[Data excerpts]
- - - - - - -

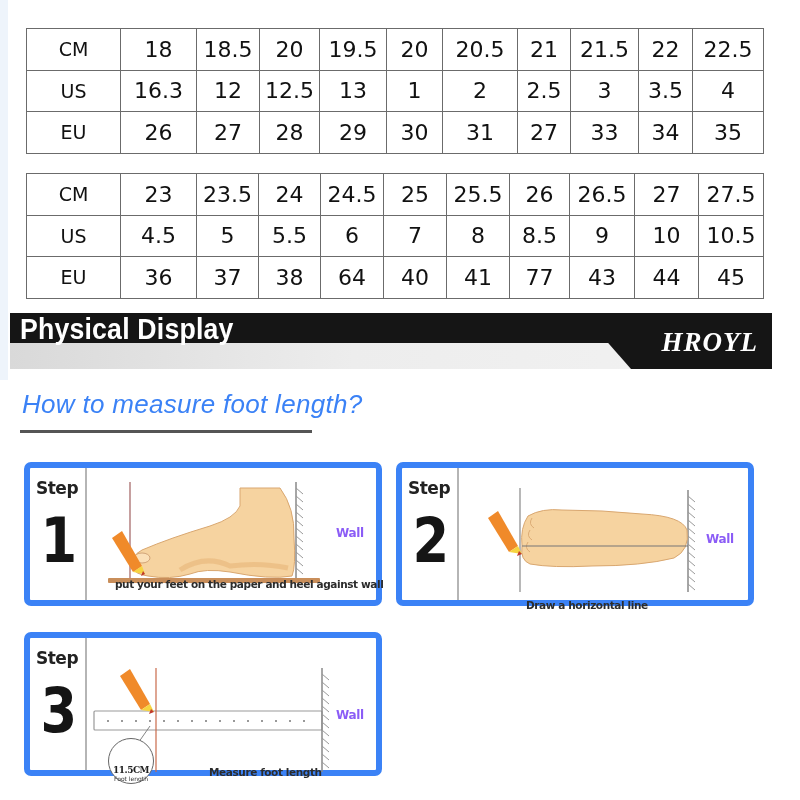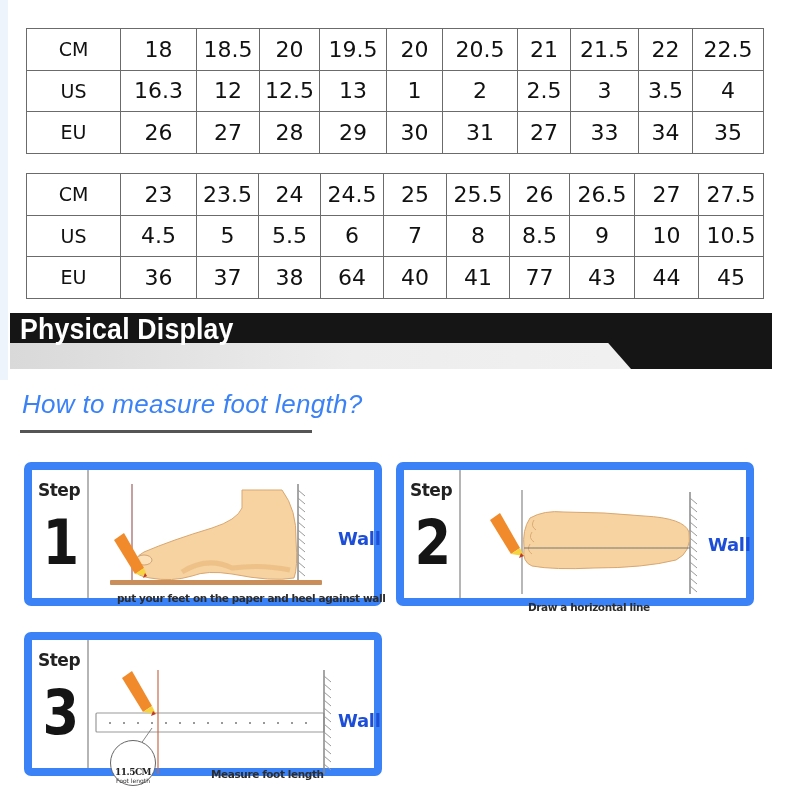--- a/index.html
+++ b/index.html
@@ -182,6 +182,7 @@
   <div class="black"></div>
   <div class="grey"></div>
   <div class="title">Physical Display</div>
+  <div class="brand">HROYL</div>
 </div>
 
 <div class="howto">How to measure foot length?</div>

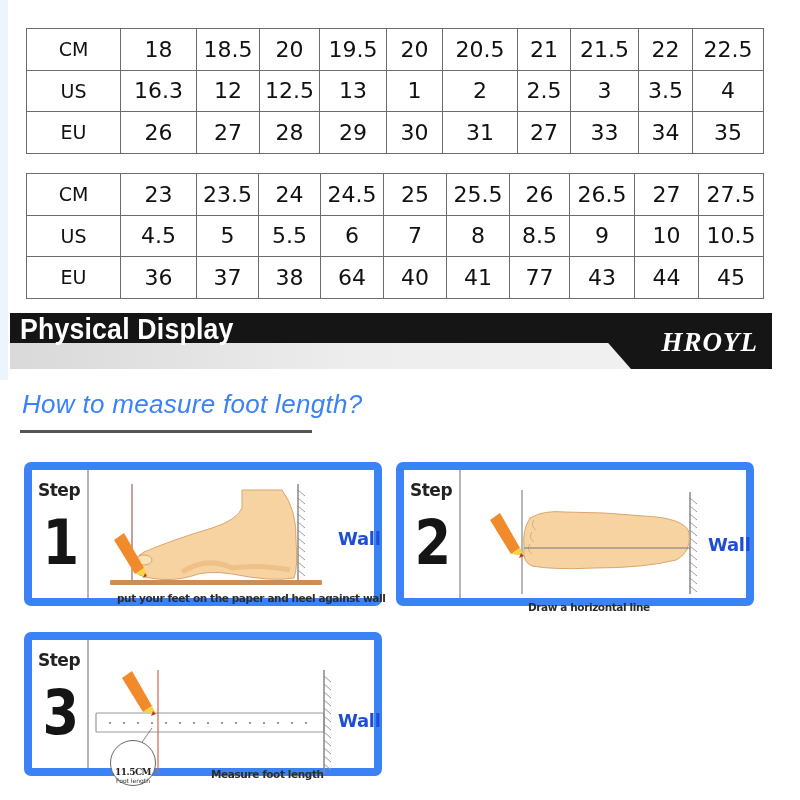--- a/index.html
+++ b/index.html
@@ -42,7 +42,7 @@
   .howto-line { position: absolute; left: 20px; top: 430px; width: 292px; height: 3px; background: #555; }
 
   .step-card {
-    position: absolute; width: 358px; height: 144px; border: 8px solid #3b82f6; border-radius: 7px; background: #fff;
+    position: absolute; width: 358px; height: 144px; border: 6px solid #3b82f6; border-radius: 7px; background: #fff;
   }
   .step-card .divider { position: absolute; left: 55px; top: 0; width: 1.5px; height: 100%; background: #b5b5b5; }
   .step-card .step-word { position: absolute; left: 6px; top: 10px; font-family: "DejaVu Sans", sans-serif; font-weight: bold; font-size: 17px; color: #222; letter-spacing: -0.5px; }

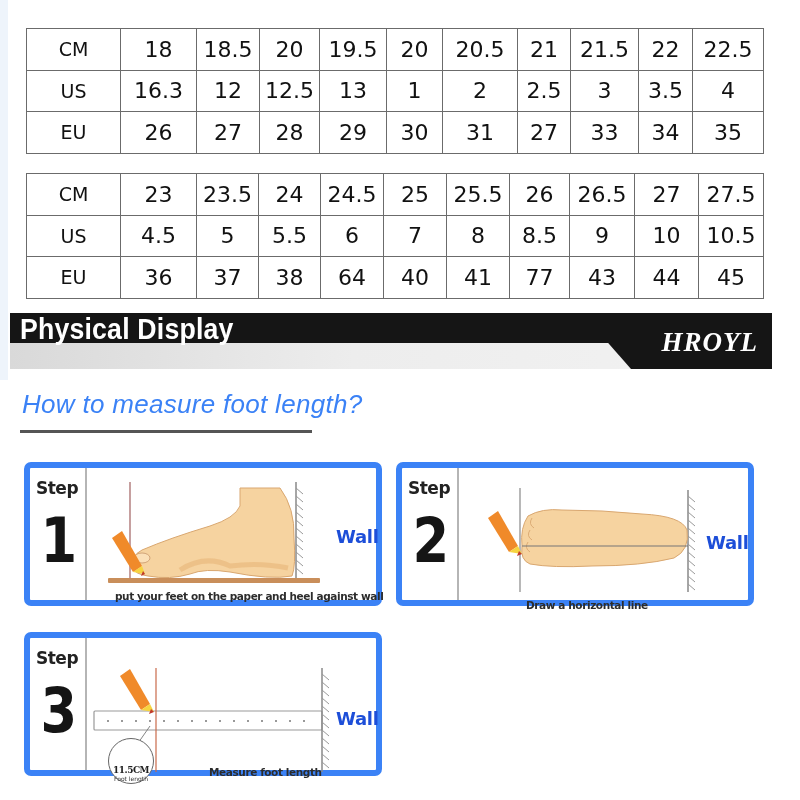--- a/index.html
+++ b/index.html
@@ -47,7 +47,7 @@
   .step-card .divider { position: absolute; left: 55px; top: 0; width: 1.5px; height: 100%; background: #b5b5b5; }
   .step-card .step-word { position: absolute; left: 6px; top: 10px; font-family: "DejaVu Sans", sans-serif; font-weight: bold; font-size: 17px; color: #222; letter-spacing: -0.5px; }
   .step-card .step-num { position: absolute; left: 4px; top: 36px; width: 48px; text-align: center; font-family: "DejaVu Sans", sans-serif; font-weight: bold; font-size: 62px; color: #151515; letter-spacing: -2px; transform: scaleX(0.85); }
-  .step-card .wall-label { position: absolute; font-family: "DejaVu Sans", sans-serif; font-weight: bold; font-size: 18px; color: #1d4ed8; letter-spacing: -0.3px; }
+  .step-card .wall-label { position: absolute; font-family: "DejaVu Sans", sans-serif; font-weight: bold; font-size: 12px; color: #8b5cf6; letter-spacing: -0.3px; }
   .step-card .caption { position: absolute; font-family: "DejaVu Sans", sans-serif; font-weight: bold; font-size: 10.5px; color: #2c2c2c; letter-spacing: -0.4px; white-space: nowrap; }
   .step-card svg { position: absolute; left: 0; top: 0; }
 

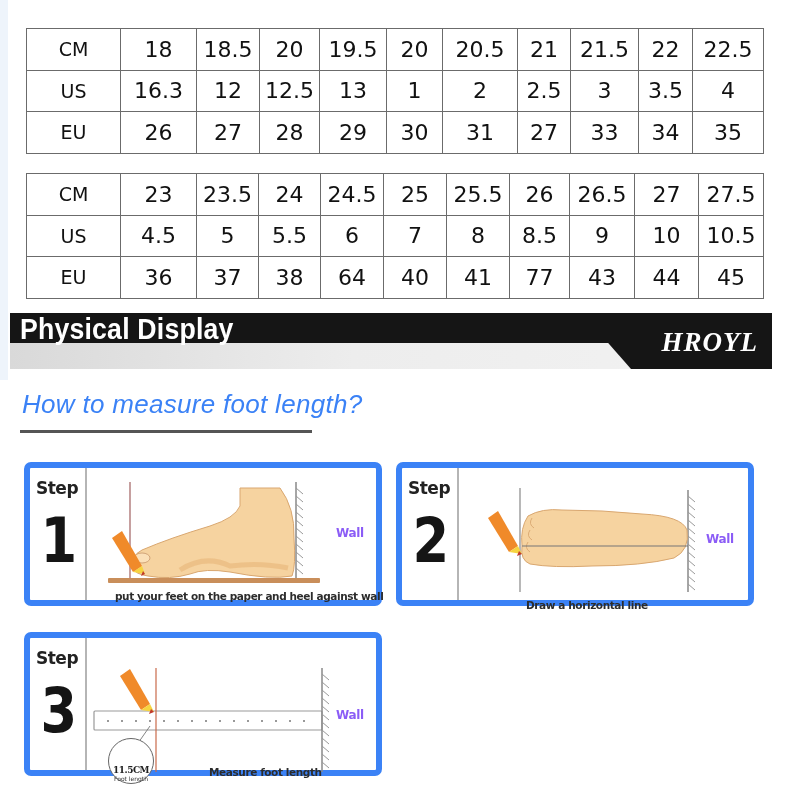--- a/index.html
+++ b/index.html
@@ -224,7 +224,7 @@
     </g>
   </svg>
   <div class="wall-label" style="left:306px; top:58px;">Wall</div>
-  <div class="caption" style="left:73px; top:122px;padding-left:12px;">put your feet on the paper and heel against wall</div>
+  <div class="caption" style="left:73px; top:110px;padding-left:12px;">put your feet on the paper and heel against wall</div>
 </div>
 
 <div class="step-card" id="step2">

- - - - - - -

**Directions:** Repeat each of the records exactly as written, except for the pictures, which are to be left out.

**Result:**
--- a/index.html
+++ b/index.html
@@ -182,6 +182,7 @@
   <div class="black"></div>
   <div class="grey"></div>
   <div class="title">Physical Display</div>
+  <div class="brand">HROYL</div>
 </div>
 
 <div class="howto">How to measure foot length?</div>

--- a/index.html
+++ b/index.html
@@ -42,7 +42,7 @@
   .howto-line { position: absolute; left: 20px; top: 430px; width: 292px; height: 3px; background: #555; }
 
   .step-card {
-    position: absolute; width: 358px; height: 144px; border: 8px solid #3b82f6; border-radius: 7px; background: #fff;
+    position: absolute; width: 358px; height: 144px; border: 6px solid #3b82f6; border-radius: 7px; background: #fff;
   }
   .step-card .divider { position: absolute; left: 55px; top: 0; width: 1.5px; height: 100%; background: #b5b5b5; }
   .step-card .step-word { position: absolute; left: 6px; top: 10px; font-family: "DejaVu Sans", sans-serif; font-weight: bold; font-size: 17px; color: #222; letter-spacing: -0.5px; }

--- a/index.html
+++ b/index.html
@@ -47,7 +47,7 @@
   .step-card .divider { position: absolute; left: 55px; top: 0; width: 1.5px; height: 100%; background: #b5b5b5; }
   .step-card .step-word { position: absolute; left: 6px; top: 10px; font-family: "DejaVu Sans", sans-serif; font-weight: bold; font-size: 17px; color: #222; letter-spacing: -0.5px; }
   .step-card .step-num { position: absolute; left: 4px; top: 36px; width: 48px; text-align: center; font-family: "DejaVu Sans", sans-serif; font-weight: bold; font-size: 62px; color: #151515; letter-spacing: -2px; transform: scaleX(0.85); }
-  .step-card .wall-label { position: absolute; font-family: "DejaVu Sans", sans-serif; font-weight: bold; font-size: 18px; color: #1d4ed8; letter-spacing: -0.3px; }
+  .step-card .wall-label { position: absolute; font-family: "DejaVu Sans", sans-serif; font-weight: bold; font-size: 12px; color: #8b5cf6; letter-spacing: -0.3px; }
   .step-card .caption { position: absolute; font-family: "DejaVu Sans", sans-serif; font-weight: bold; font-size: 10.5px; color: #2c2c2c; letter-spacing: -0.4px; white-space: nowrap; }
   .step-card svg { position: absolute; left: 0; top: 0; }
 

--- a/index.html
+++ b/index.html
@@ -224,7 +224,7 @@
     </g>
   </svg>
   <div class="wall-label" style="left:306px; top:58px;">Wall</div>
-  <div class="caption" style="left:73px; top:122px;padding-left:12px;">put your feet on the paper and heel against wall</div>
+  <div class="caption" style="left:73px; top:110px;padding-left:12px;">put your feet on the paper and heel against wall</div>
 </div>
 
 <div class="step-card" id="step2">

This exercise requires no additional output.